— WHAT IS REQUIRED —
Retype, exactly as they appear below, the lines between the line holding "[87,401,179,419] Example ->" and the line holding "(812, 52) none -> [75,743,156,758] readonly", both ends included.
**********
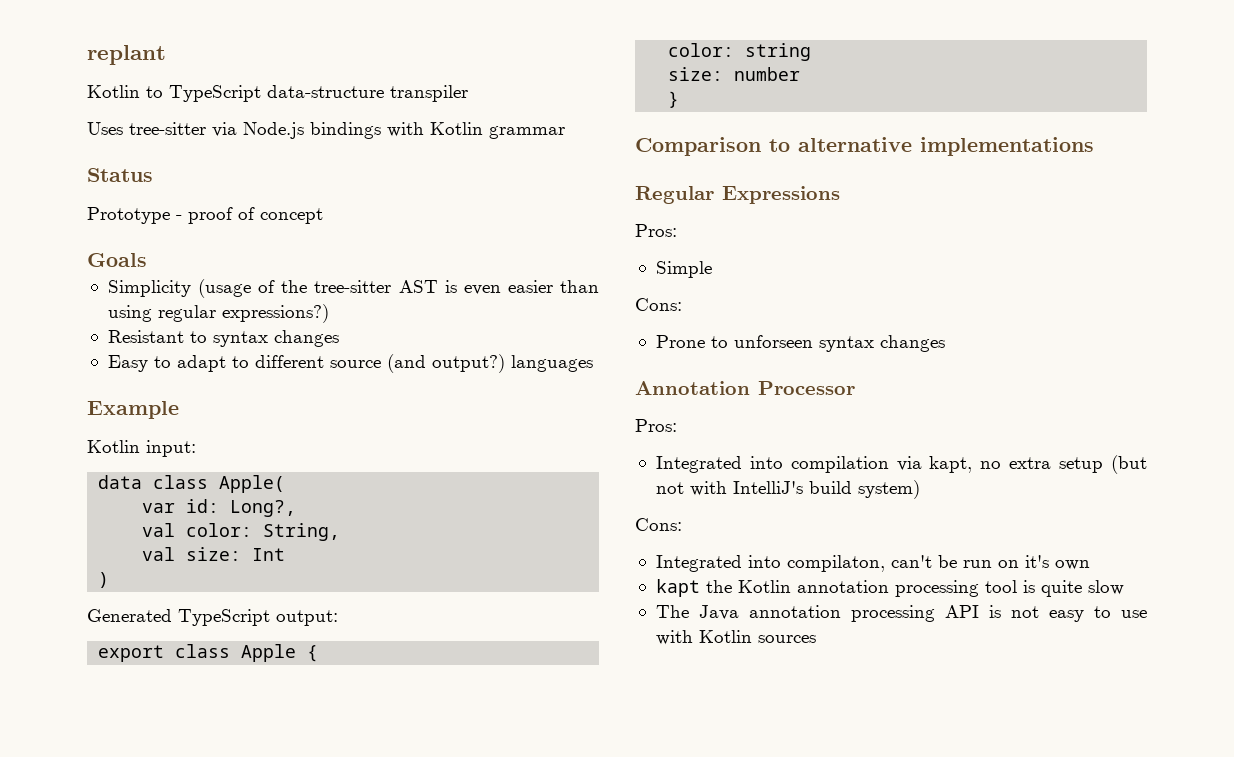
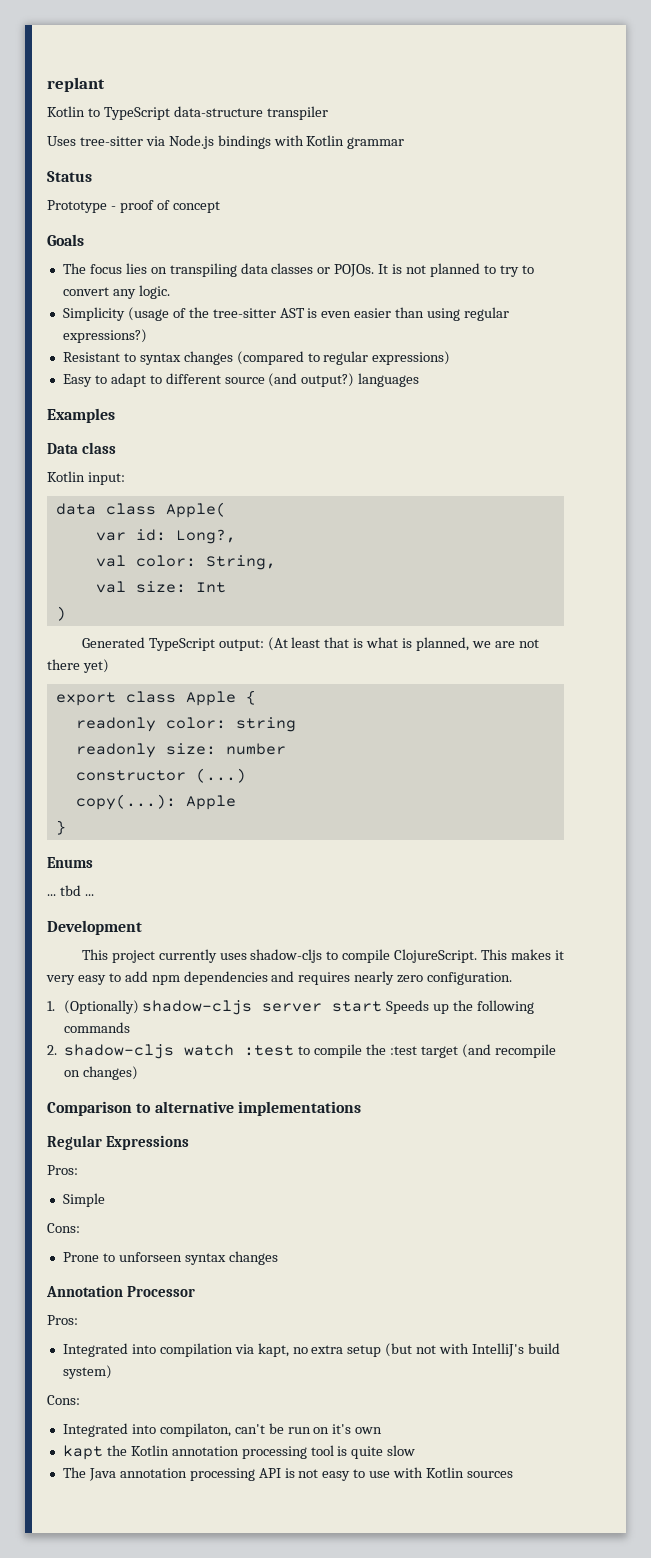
(147, 260) none -> [62,263,534,277] [62,285,170,299] // The focus lies on transpiling data classes or POJOs. It is not planned to try to convert any logic.
(339, 338) none -> [236,351,451,365] (compared to regular expressions)
[87,401,179,419] Example -> [47,408,115,423] [47,442,117,454] Examples // Data class
(338, 618) none -> [267,637,539,651] [47,659,109,673] (At least that is what is planned, we are not there yet)
(319, 653) none -> [75,717,156,732] readonly
(812, 52) none -> [75,743,156,758] readonly
[668,91,680,108] } -> [75,768,246,783] [75,794,236,810] [55,820,66,835] [47,857,93,868] [47,885,94,896] [47,920,142,935] [81,949,564,963] [46,971,513,985] [47,1000,535,1015] [63,1022,130,1033] [47,1044,556,1059] [64,1066,139,1080] constructor (...) // copy(...): Apple // } // Enums // ... tbd ... // Development // This project currently uses shadow-cljs to compile ClojureScript. This makes it very easy to add npm dependencies and requires nearly zero configuration. // 1. (Optionally) shadow-cljs server start Speeds up the following commands // 2. shadow-cljs watch :test to compile the :test target (and recompile on changes)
**********
— REPLY —
[87,401,179,419] Example -> [47,408,115,423] [47,442,117,454] Examples // Data class
(338, 618) none -> [267,637,539,651] [47,659,109,673] (At least that is what is planned, we are not there yet)
(319, 653) none -> [75,717,156,732] readonly
(812, 52) none -> [75,743,156,758] readonly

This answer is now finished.